TASK INSTRUCTIONS -
Copy out again, unchanged, the listing below from the line that has "- Zero-cost typed-error" through the line that has "- Eff[F, E, A]".

DATASET EXCERPTS -
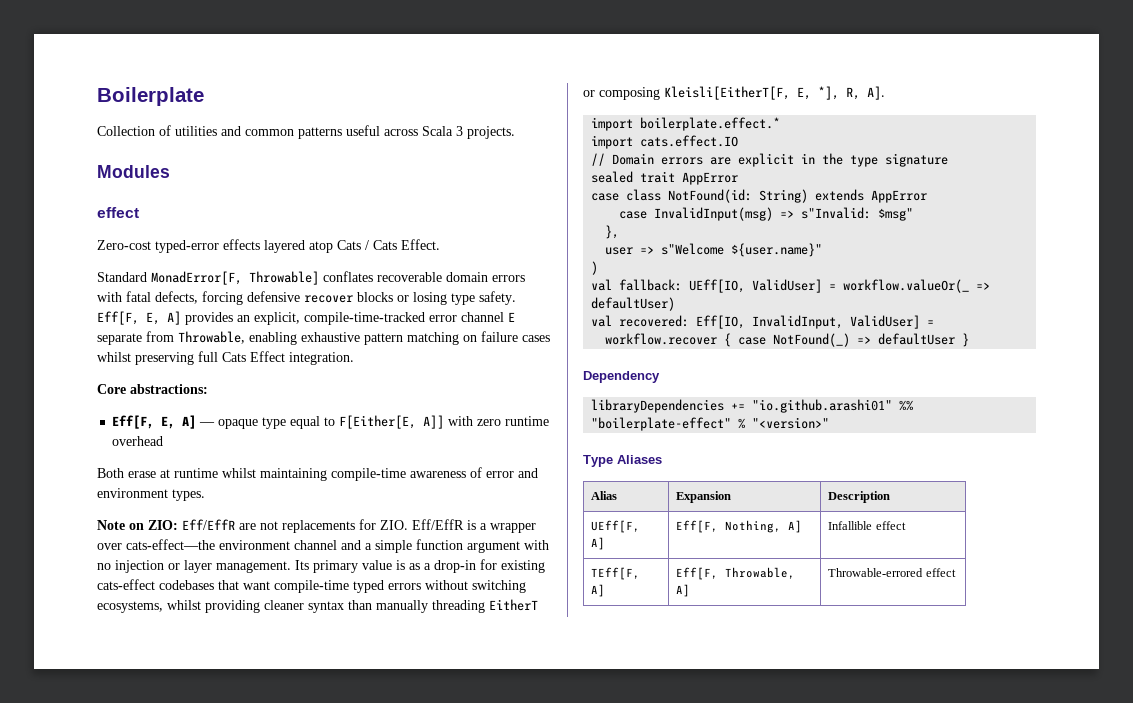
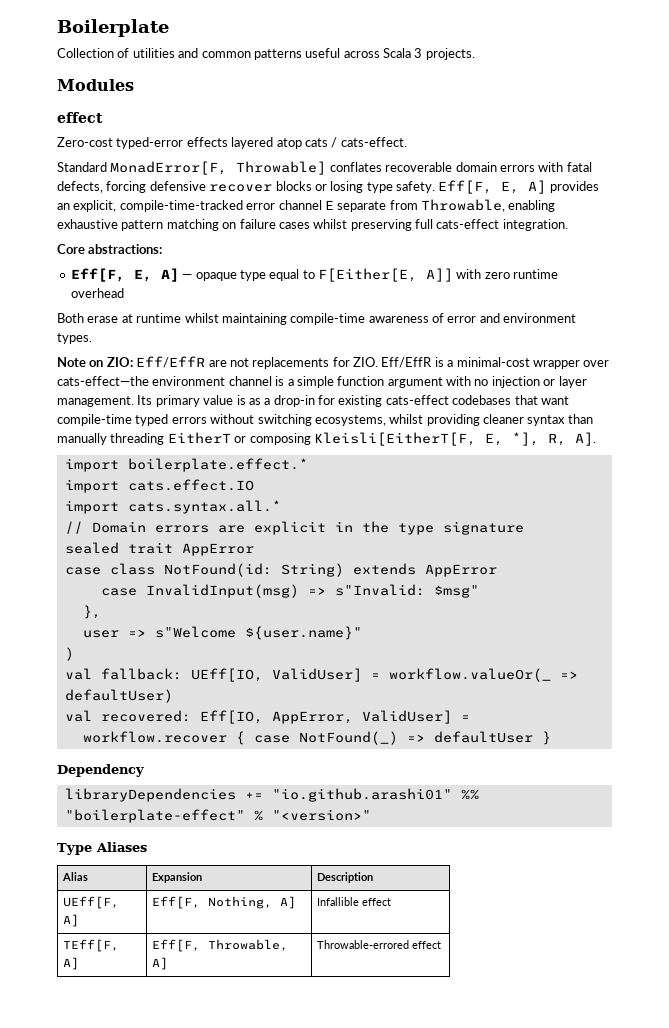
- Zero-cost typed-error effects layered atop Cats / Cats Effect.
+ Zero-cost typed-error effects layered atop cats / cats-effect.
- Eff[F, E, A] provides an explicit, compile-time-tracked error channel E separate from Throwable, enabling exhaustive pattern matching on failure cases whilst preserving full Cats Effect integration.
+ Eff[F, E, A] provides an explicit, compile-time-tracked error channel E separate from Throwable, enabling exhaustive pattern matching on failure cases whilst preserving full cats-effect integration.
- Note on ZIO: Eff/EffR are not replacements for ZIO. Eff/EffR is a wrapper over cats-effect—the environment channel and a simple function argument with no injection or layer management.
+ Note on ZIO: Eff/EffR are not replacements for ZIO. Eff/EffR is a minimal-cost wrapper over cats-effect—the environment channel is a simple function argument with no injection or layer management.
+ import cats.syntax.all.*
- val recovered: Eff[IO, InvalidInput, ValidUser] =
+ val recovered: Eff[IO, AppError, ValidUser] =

* * *

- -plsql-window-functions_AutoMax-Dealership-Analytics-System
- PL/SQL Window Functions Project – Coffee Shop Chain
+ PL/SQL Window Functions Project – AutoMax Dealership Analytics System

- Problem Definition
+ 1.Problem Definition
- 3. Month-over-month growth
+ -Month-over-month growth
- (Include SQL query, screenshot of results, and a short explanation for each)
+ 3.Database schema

RESPONSE TO THIS TASK -
- Zero-cost typed-error effects layered atop Cats / Cats Effect.
+ Zero-cost typed-error effects layered atop cats / cats-effect.
- Eff[F, E, A] provides an explicit, compile-time-tracked error channel E separate from Throwable, enabling exhaustive pattern matching on failure cases whilst preserving full Cats Effect integration.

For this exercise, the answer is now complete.